WORK TASK: Although the records contain pictures, only their text should be repeated, exactly as it stands.
(Beginning of RECORDED INFORMATION)
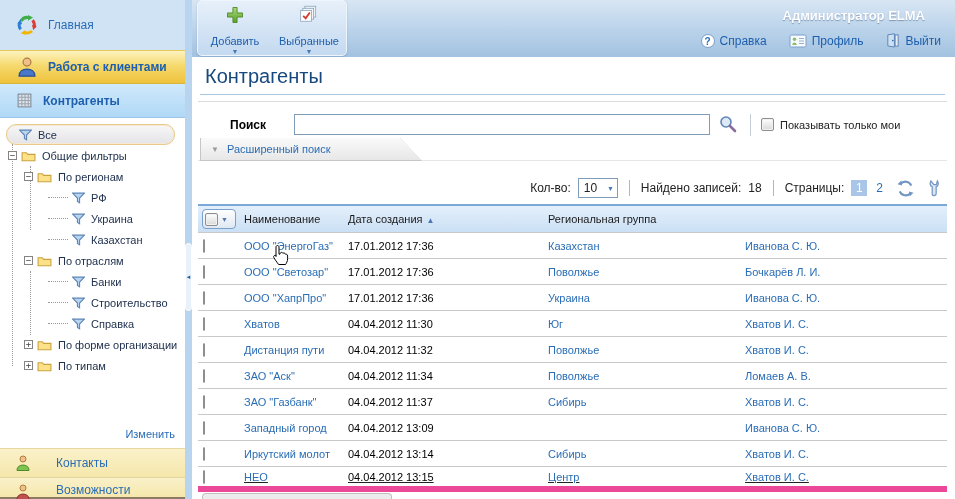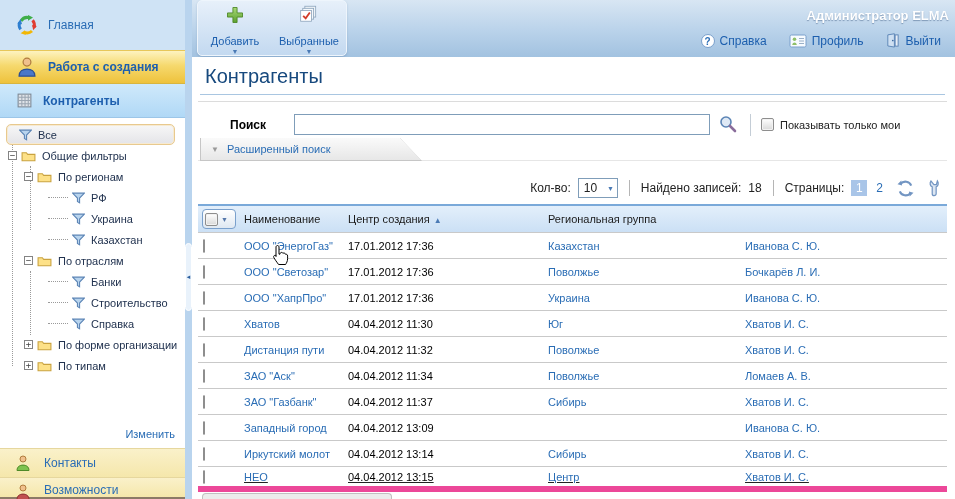--- a/index.html
+++ b/index.html
@@ -61,7 +61,7 @@
   .tb-btn { width:68px; display:flex; flex-direction:column; align-items:center; cursor:pointer; }
   .tb-btn .cap { color:#1d5fae; margin-top:10px;text-align:center; }
   .tb-btn .dd { color:#4a7ab5; font-size:7px; margin-top:1px; }
-  .user-line { position:absolute; top:8px; right:6px; color:#fff; font-weight:bold; font-size:13px;
+  .user-line { position:absolute; top:8px; right:30px; color:#fff; font-weight:bold; font-size:13px;
                text-shadow:0 1px 1px rgba(60,90,130,.5); }
   .hdr-links { position:absolute; top:33px; right:14px; display:flex; gap:22px; align-items:center; }
   .hdr-link { display:flex; align-items:center; gap:5px; color:#1d5fae; font-size:12px; cursor:pointer; }

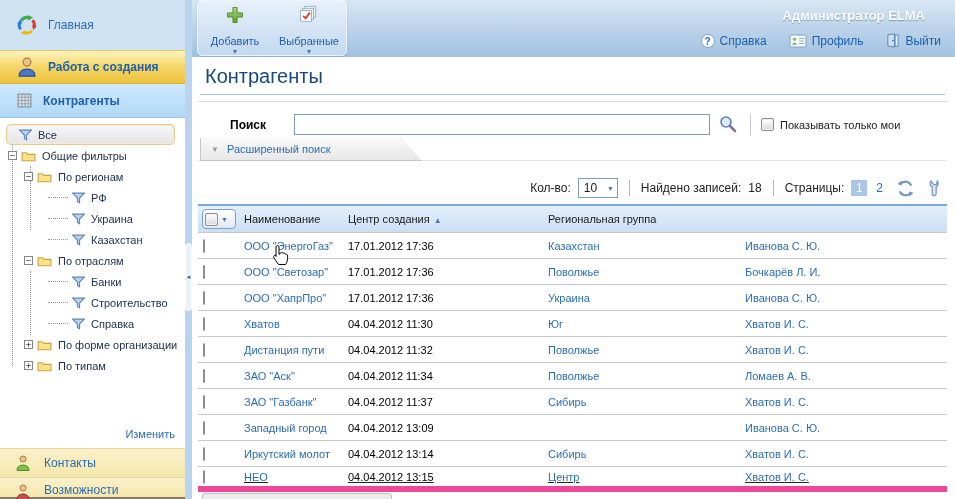--- a/index.html
+++ b/index.html
@@ -146,7 +146,7 @@
         <circle cx="9" cy="5" r="3.2" fill="#f0c08c" stroke="#b07c3e"></circle>
         <path d="M2.5 16.5c0-4 3-5.8 6.5-5.8s6.5 1.8 6.5 5.8Z" fill="#4a78c8" stroke="#2c4f92"></path>
       </svg>
-      <span class="lbl">Работа с создания</span>
+      <span class="lbl">Работа с клиентами</span>
     </div>
 
     <div class="nav-item nav-counterparties">

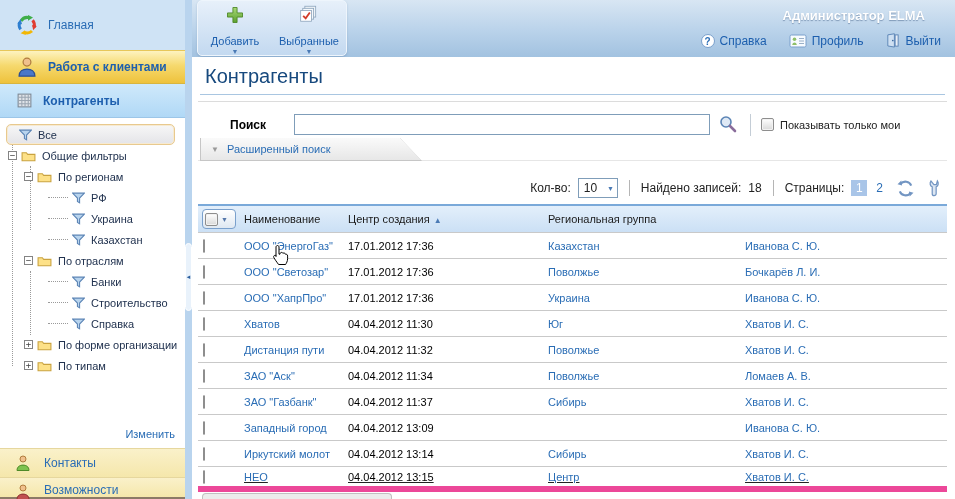--- a/index.html
+++ b/index.html
@@ -34,7 +34,7 @@
                   border-top:1px dotted #9a9a9a; }
   .t-sel { margin:0 10px 0 6px; padding-left:12px; border:1px solid #e3c author;
   }
-  .t-sel { border:1px solid #e8c98e; border-radius:5px; background:linear-gradient(#f7f7f7,#e4e4e8);
+  .t-sel { border:1px solid #e8c98e; border-radius:10px; background:linear-gradient(#f7f7f7,#e4e4e8);
            box-shadow:0 0 0 1px #f6ead2 inset; }
   .toggle { width:9px; height:9px; border:1px solid #848484; background:#fff; font-size:9px;
             line-height:7px; text-align:center; color:#444; flex:0 0 9px;

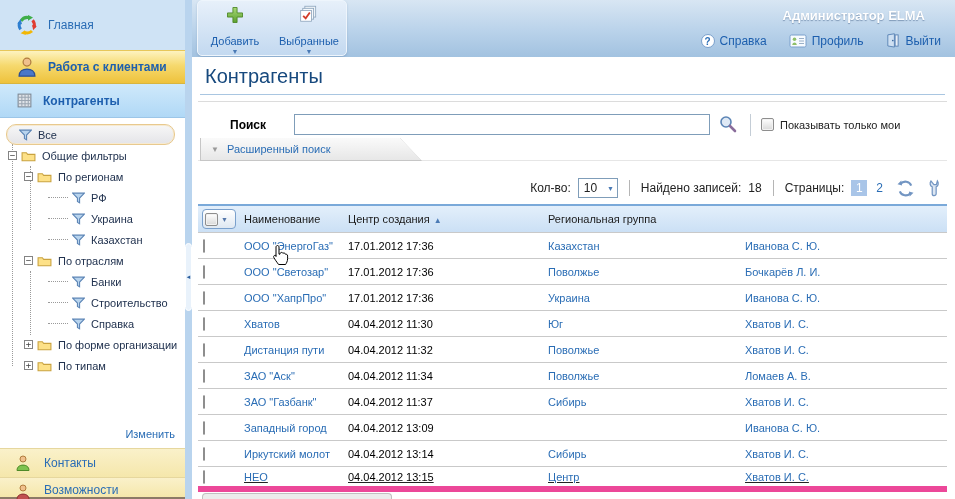--- a/index.html
+++ b/index.html
@@ -387,7 +387,7 @@
           </div>
           <div>Наименование</div>
           <div>
-            <span>Центр создания</span><span class="sort">▲</span>
+            <span>Дата создания</span><span class="sort">▲</span>
           </div>
           <div>Региональная группа</div>
         </div>

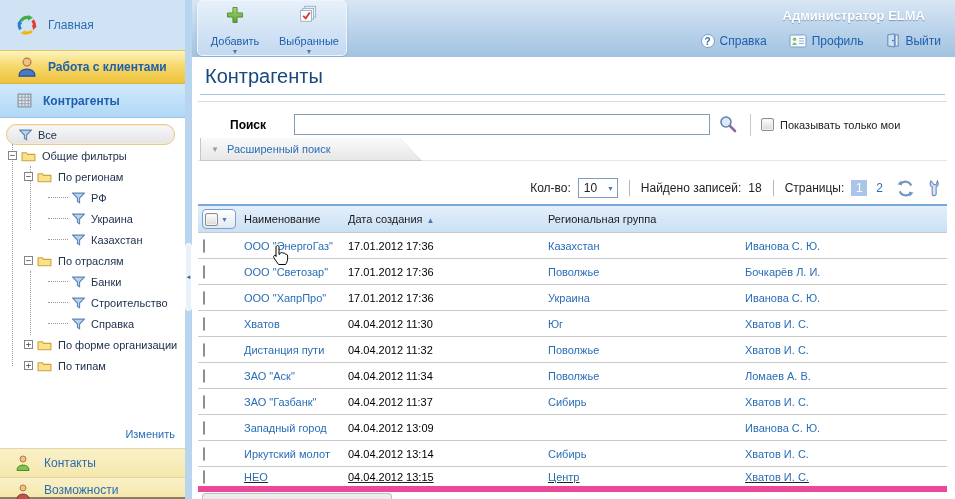--- a/index.html
+++ b/index.html
@@ -41,7 +41,7 @@
             font-family:"DejaVu Sans Mono",monospace; }
   .edit-link { margin-top:auto; text-align:right; padding:6px 10px 8px 0; color:#2a6db5; cursor:pointer; }
   .nav-bottom { height:29px; background:linear-gradient(#faf1ca,#f5e7ab); border-top:1px solid #e6d79e;
-                color:#2a6db5; font-size:12px; display:flex; align-items:center; gap:12px; padding-left:14px; }
+                color:#2a6db5; font-size:12px; display:flex; align-items:center; gap:24px; padding-left:14px; }
   .nav-last { height:22px; align-items:flex-start; padding-top:5px; border-bottom:2px solid #8c7a66; }
 
   

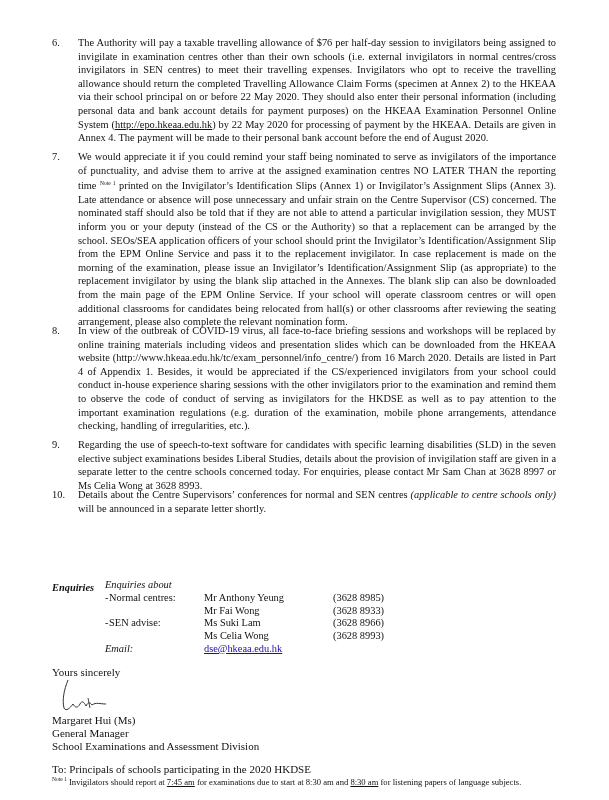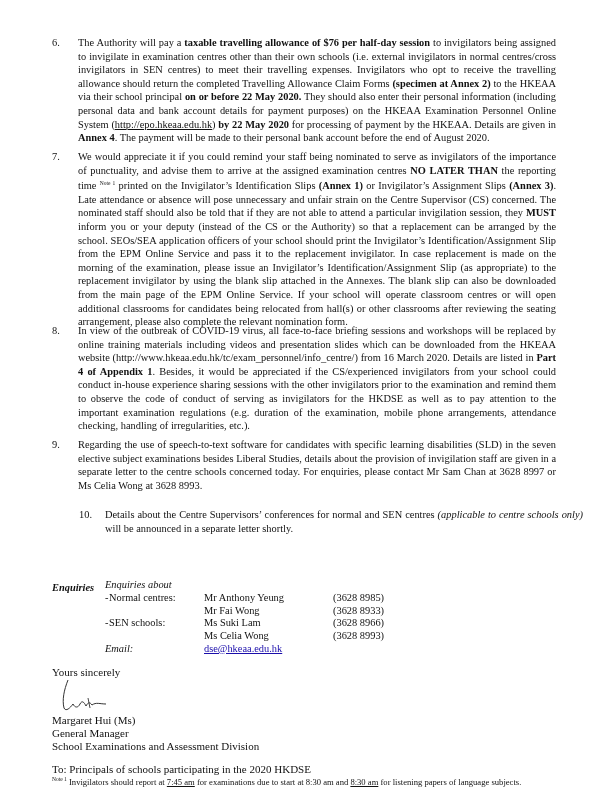--- a/index.html
+++ b/index.html
@@ -9,7 +9,7 @@
   .para { position: absolute; left: 52px; width: 504px; font-size: 10.4px; line-height: 13.6px; }
   .num { position: absolute; left: 0; top: 0; width: 26px; }
   .txt { margin-left: 26px; text-align: justify; }
-  b { font-weight: bold; }
+  b { font-weight: normal; }
   i { font-style: italic; }
   .sup { font-size: 5.5px; vertical-align: 4px; }
   a.lnk { color: #111; text-decoration: underline; }

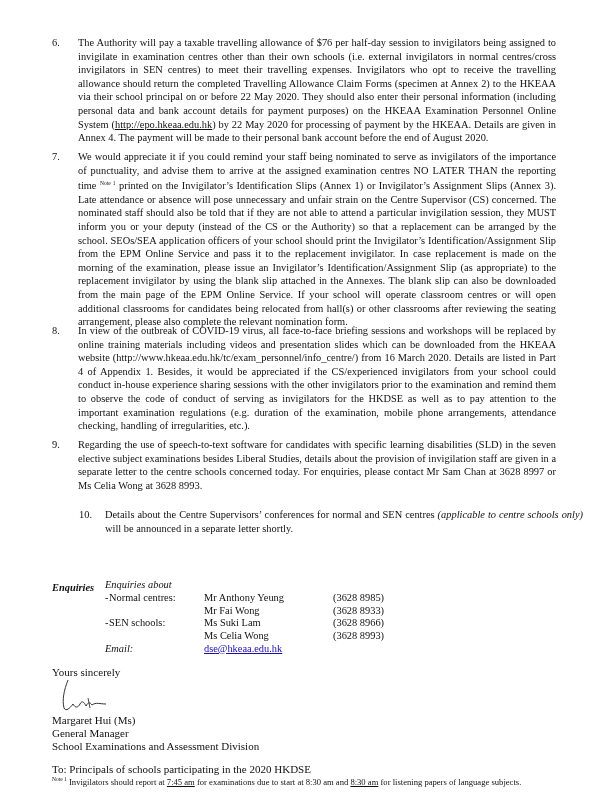--- a/index.html
+++ b/index.html
@@ -51,7 +51,7 @@
     <div class="txt">Regarding the use of speech-to-text software for candidates with specific learning disabilities (SLD) in the seven elective subject examinations besides Liberal Studies, details about the provision of invigilation staff are given in a separate letter to the centre schools concerned today.   For enquiries, please contact Mr Sam Chan at 3628 8997 or Ms Celia Wong at 3628 8993.</div>
   </div>
 
-  <div class="para" style="top:508px;margin-left:27px;">
+  <div class="para" style="top:488px;">
     <span class="num">10.</span>
     <div class="txt"><span>Details about the Centre Supervisors’ conferences for normal and SEN centres </span><i>(applicable to centre schools only)</i><span> will be announced in a separate letter shortly.</span></div>
   </div>

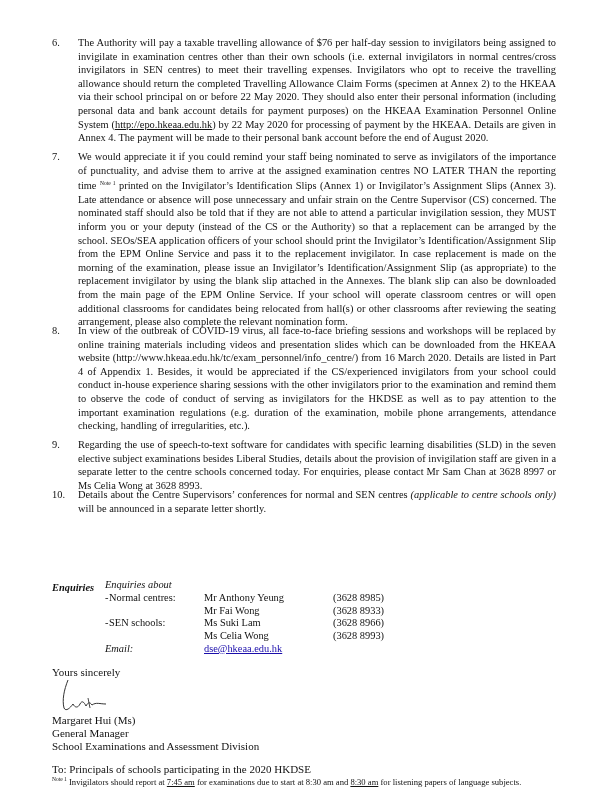--- a/index.html
+++ b/index.html
@@ -77,7 +77,7 @@
     </div>
     <div class="row">
       <span class="c1">-</span>
-      <span class="c2">SEN schools:</span>
+      <span class="c2">SEN advise:</span>
       <span class="c3">Ms Suki Lam</span>
       <span class="c4">(3628 8966)</span>
     </div>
(End of RECORDED INFORMATION)
ANSWER SPACE:
--- a/index.html
+++ b/index.html
@@ -61,7 +61,7 @@
   .tb-btn { width:68px; display:flex; flex-direction:column; align-items:center; cursor:pointer; }
   .tb-btn .cap { color:#1d5fae; margin-top:10px;text-align:center; }
   .tb-btn .dd { color:#4a7ab5; font-size:7px; margin-top:1px; }
-  .user-line { position:absolute; top:8px; right:6px; color:#fff; font-weight:bold; font-size:13px;
+  .user-line { position:absolute; top:8px; right:30px; color:#fff; font-weight:bold; font-size:13px;
                text-shadow:0 1px 1px rgba(60,90,130,.5); }
   .hdr-links { position:absolute; top:33px; right:14px; display:flex; gap:22px; align-items:center; }
   .hdr-link { display:flex; align-items:center; gap:5px; color:#1d5fae; font-size:12px; cursor:pointer; }

--- a/index.html
+++ b/index.html
@@ -146,7 +146,7 @@
         <circle cx="9" cy="5" r="3.2" fill="#f0c08c" stroke="#b07c3e"></circle>
         <path d="M2.5 16.5c0-4 3-5.8 6.5-5.8s6.5 1.8 6.5 5.8Z" fill="#4a78c8" stroke="#2c4f92"></path>
       </svg>
-      <span class="lbl">Работа с создания</span>
+      <span class="lbl">Работа с клиентами</span>
     </div>
 
     <div class="nav-item nav-counterparties">

--- a/index.html
+++ b/index.html
@@ -34,7 +34,7 @@
                   border-top:1px dotted #9a9a9a; }
   .t-sel { margin:0 10px 0 6px; padding-left:12px; border:1px solid #e3c author;
   }
-  .t-sel { border:1px solid #e8c98e; border-radius:5px; background:linear-gradient(#f7f7f7,#e4e4e8);
+  .t-sel { border:1px solid #e8c98e; border-radius:10px; background:linear-gradient(#f7f7f7,#e4e4e8);
            box-shadow:0 0 0 1px #f6ead2 inset; }
   .toggle { width:9px; height:9px; border:1px solid #848484; background:#fff; font-size:9px;
             line-height:7px; text-align:center; color:#444; flex:0 0 9px;

--- a/index.html
+++ b/index.html
@@ -387,7 +387,7 @@
           </div>
           <div>Наименование</div>
           <div>
-            <span>Центр создания</span><span class="sort">▲</span>
+            <span>Дата создания</span><span class="sort">▲</span>
           </div>
           <div>Региональная группа</div>
         </div>

--- a/index.html
+++ b/index.html
@@ -41,7 +41,7 @@
             font-family:"DejaVu Sans Mono",monospace; }
   .edit-link { margin-top:auto; text-align:right; padding:6px 10px 8px 0; color:#2a6db5; cursor:pointer; }
   .nav-bottom { height:29px; background:linear-gradient(#faf1ca,#f5e7ab); border-top:1px solid #e6d79e;
-                color:#2a6db5; font-size:12px; display:flex; align-items:center; gap:12px; padding-left:14px; }
+                color:#2a6db5; font-size:12px; display:flex; align-items:center; gap:24px; padding-left:14px; }
   .nav-last { height:22px; align-items:flex-start; padding-top:5px; border-bottom:2px solid #8c7a66; }
 
   

--- a/index.html
+++ b/index.html
@@ -9,7 +9,7 @@
   .para { position: absolute; left: 52px; width: 504px; font-size: 10.4px; line-height: 13.6px; }
   .num { position: absolute; left: 0; top: 0; width: 26px; }
   .txt { margin-left: 26px; text-align: justify; }
-  b { font-weight: bold; }
+  b { font-weight: normal; }
   i { font-style: italic; }
   .sup { font-size: 5.5px; vertical-align: 4px; }
   a.lnk { color: #111; text-decoration: underline; }

--- a/index.html
+++ b/index.html
@@ -51,7 +51,7 @@
     <div class="txt">Regarding the use of speech-to-text software for candidates with specific learning disabilities (SLD) in the seven elective subject examinations besides Liberal Studies, details about the provision of invigilation staff are given in a separate letter to the centre schools concerned today.   For enquiries, please contact Mr Sam Chan at 3628 8997 or Ms Celia Wong at 3628 8993.</div>
   </div>
 
-  <div class="para" style="top:508px;margin-left:27px;">
+  <div class="para" style="top:488px;">
     <span class="num">10.</span>
     <div class="txt"><span>Details about the Centre Supervisors’ conferences for normal and SEN centres </span><i>(applicable to centre schools only)</i><span> will be announced in a separate letter shortly.</span></div>
   </div>

--- a/index.html
+++ b/index.html
@@ -77,7 +77,7 @@
     </div>
     <div class="row">
       <span class="c1">-</span>
-      <span class="c2">SEN schools:</span>
+      <span class="c2">SEN advise:</span>
       <span class="c3">Ms Suki Lam</span>
       <span class="c4">(3628 8966)</span>
     </div>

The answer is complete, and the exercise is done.